¿Te gustó? ¡Comparte!

Por Juan Rivas

Puebla, México, 13 de octubre de 2023 (Neotraba)

Suele decirse que millenials, centennials y Gen Z son generaciones un tanto cínicas, antipáticas y hasta nihilistas, en el sentido de que no tienen el mismo arraigo que sus padres hacia el matrimonio, la familia y otras instituciones. Yo digo que no se trata de cinismo o apatía; ni siquiera de amargura o desilusión (reacciones por demás naturales ante el cambio tan drástico de calidad y estilo de vida en el México de hace medio siglo y el de la actualidad).

Un meme que circula en Facebook, la red social que cada vez usamos más los viejos (gente más cerca de los 50 que de los 20) dice algo en el tenor de “pertenecemos a la generación que no enmarcó su título [universitario, esto es], y en cambio lo tiene arrumbado en alguna caja”. Yo, como los miles de personas que interactuaron con la publicación, me hallo en el mismo caso. Cualquiera preguntaría: ¿a qué se debe esta indiferencia? A lo que yo replicaría: ¿tiene usted idea de cuánto cuesta enmarcar un título? Probablemente, para muchos profesionistas con licenciatura o hasta maestría, equivale a una semana de sueldo. No es entonces desencanto ni soberbia, sino pobreza, lo que padecen estas generaciones.

¿Pero cómo no atesorar un título universitario, si a la mayoría nos ha costado penurias, esfuerzos y desgastes? A primera instancia no parece tener mucho sentido, especialmente cuando nos presentaron la posesión de dicho grado académico nada menos que como la llave del éxito, la garantía de una vida digna cuando no holgada ni lujosa. Y probablemente de ahí surge el problema.

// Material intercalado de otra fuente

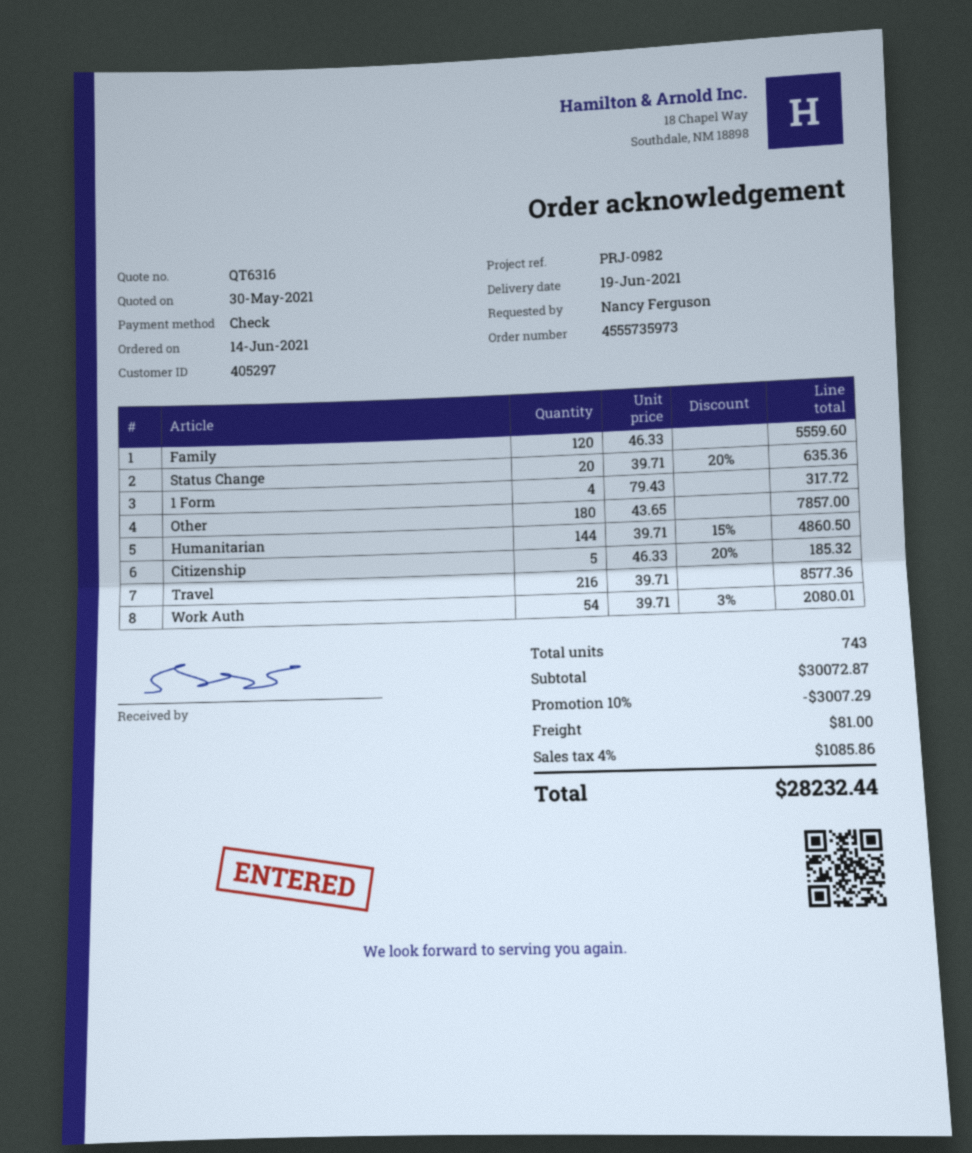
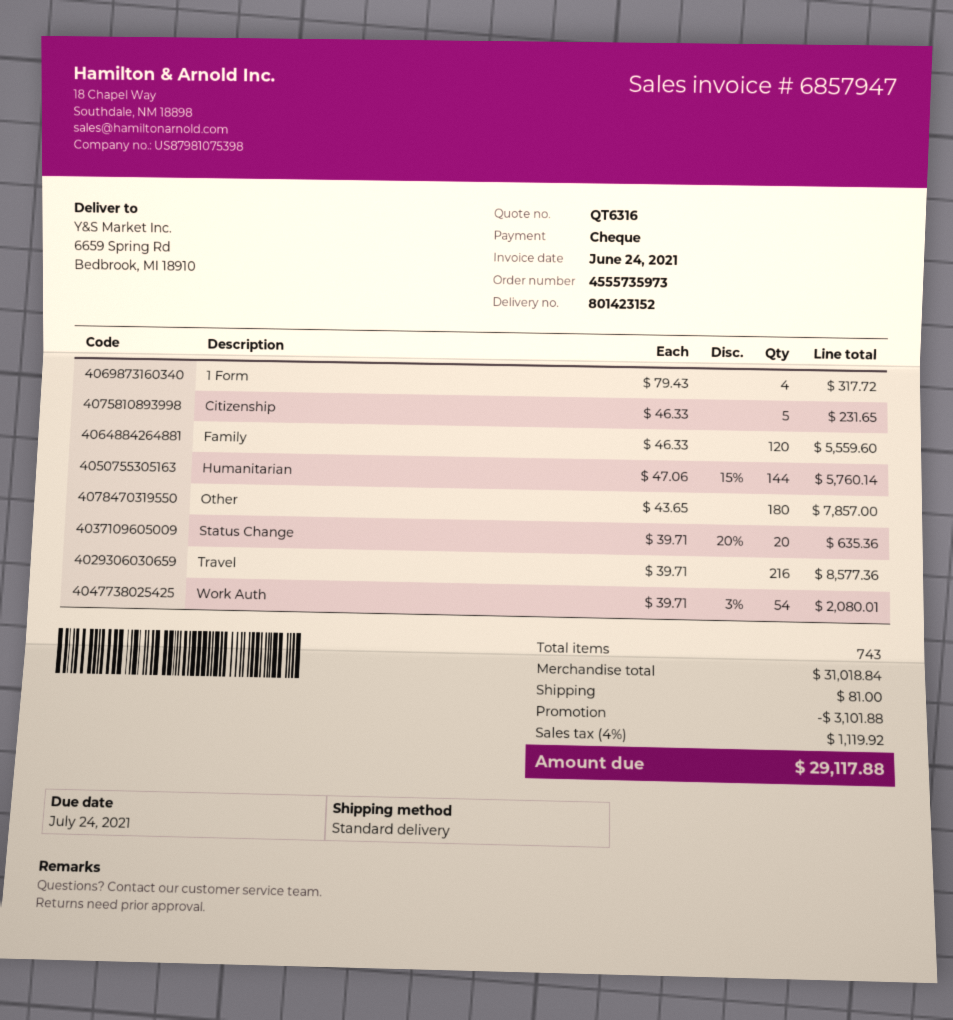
Humanitarian: 144 x 39.71 - 15% = 4860.50 -> 144 x 47.06 - 15% = 5760.14
Citizenship: 5 x 46.33 - 20% = 185.32 -> 5 x 46.33 = 231.65
subtotal: 30072.87 -> 31018.84
discount: 3007.29 -> 3101.88
tax: 4% = 1085.86 -> 4% = 1119.92
total: 28232.44 -> 29117.88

En su novela ¡Pantaletas!, Armando Ramírez presenta la historia de un joven enamoradizo y optimista que cuenta su vida en los entornos urbanos característicos del autor: las vecindades, los tianguis, las estaciones del metro y escuelas públicas. El protagonista es Maciosare Bartolache. En su nombre los padres han depositado un fervor nacionalista que raya en lo ridículo (viene de la estrofa del Himno Nacional mexicano, que inicia con el verso “mas si osare un extraño enemigo”). La madre de Maciosare está obsesionada con la educación de su hijo, idea que le ha vendido la retórica presidencial del período histórico conocido como el “Milagro mexicano”. Esa lejana y etérea meta que su madre le impuso desde la infancia es sinónimo de éxito en la vida, de bienestar económico y, por tanto, de felicidad. El mismo autor material e intelectual de la engañifa, es decir el gobierno, traiciona a Maciosare por partida doble. Cuando consigue titularse como licenciado en Sociología en la UNAM, luego de trabajar varios meses para el INEGI, no recibe un solo pago. De ahí que deba mantenerse y ayudar a su madre vendiendo pantaletas en la calle.

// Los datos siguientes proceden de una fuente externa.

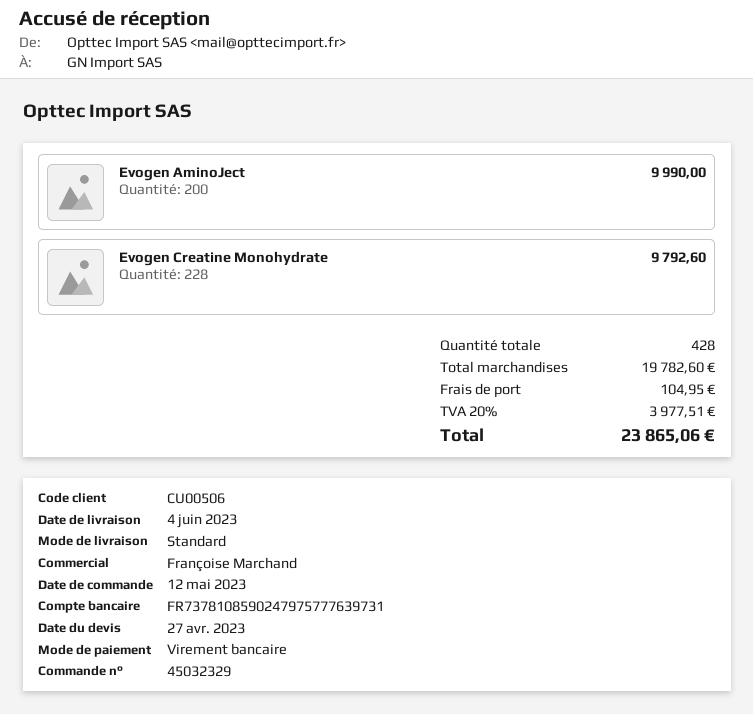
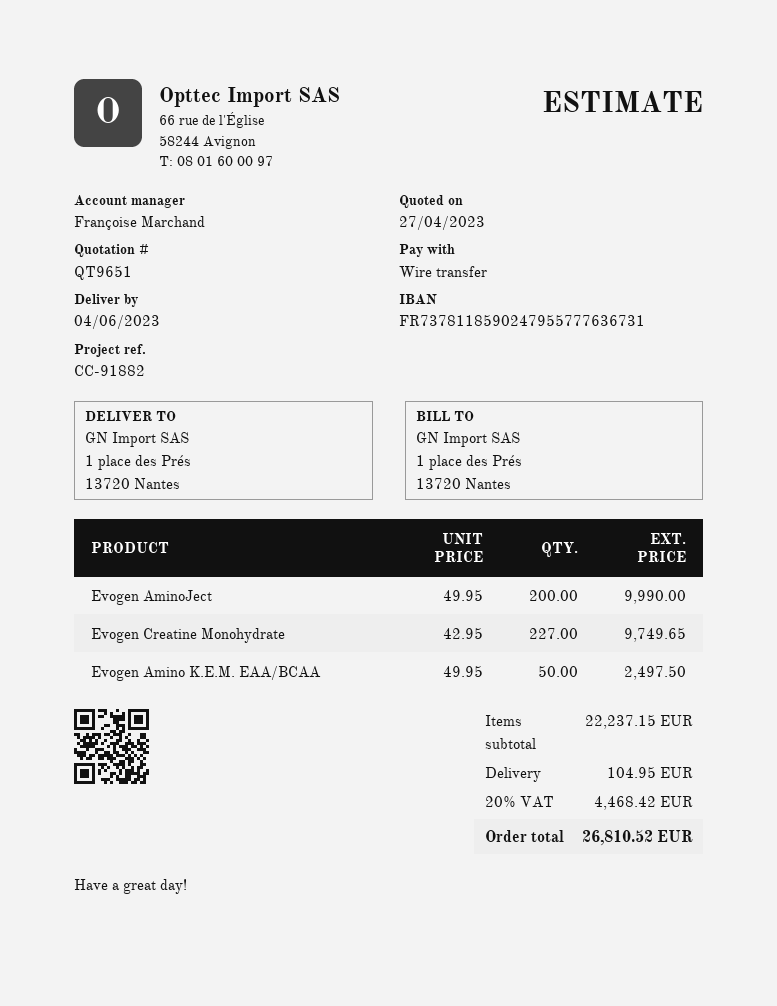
bank account: FR7378108590247975777639731 -> FR7378118590247955777636731
Evogen Creatine Monohydrate: 228 for 9792.60 -> 227 for 9749.65
Evogen Amino K.E.M. EAA/BCAA: none -> 50 for 2497.50
subtotal: 19782.60 -> 22237.15
tax: 20% = 3977.51 -> 20% = 4468.42
total: 23865.06 -> 26810.52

Casos como el de Maciosare hay muchos. No es casualidad que el punto de quiebre tanto en la vida del personaje como en la realidad social y económica de México se dé en la década de los 80, con el surgimiento del neoliberalismo, que trastorna la esfera educativa con una lógica capitalista, explotadora y competitiva.

Es común que la gente esgrima contra los estudiantes de humanidades el argumento de la poca o nula practicidad, utilidad y éxito financiero inherentes a la disciplina que elegimos (quién te manda, zopilote, salir al campo a volar). Pero la precariedad económica tiene cada vez mayor alcance necrótico en el tejido social, afecta por igual a médicos, maestros o conductores de Uber y otras trasnacionales que no ofrecen prestaciones ni seguridad laboral.

Para la mala suerte de muchos humanistas, historiadores, filósofos, sociólogos y literatos, cuando terminamos nuestras respectivas licenciaturas tenemos en nuestros horizontes más o menos los mismos caminos: la docencia, la investigación o la vagancia.

Particularmente en la ciudad de Puebla se ha dado durante los últimos veinte años una proliferación de escuelas en todos los niveles educativos. Muchas prepas y universidades patito se precian de ser casas de estudio y centros de investigación cuando, en realidad, tienen academias escuálidas compuestas por licenciados sobreexplotados que leen con desgano uno tras otro dizque trabajo académico, plagiado total o parcialmente de internet, para aprobar sí o sí al alumno porque éste está pagando mensualmente una colegiatura de la que le toca al maestro menos del cinco por ciento (de esos cálculos que no lo dejan a uno dormir durante la madrugada de un domingo cualquiera).

La base clientelar de estos mercachifles de la educación son los miles de estudiantes rechazados de las universidades públicas. Aspirantes a las mieles del mundo profesional, muchas veces trabajando y estudiando, se desviven por conseguir ese tan codiciado logro de papel que terminará arrumbado en alguna caja.


¿Te gustó? ¡Comparte!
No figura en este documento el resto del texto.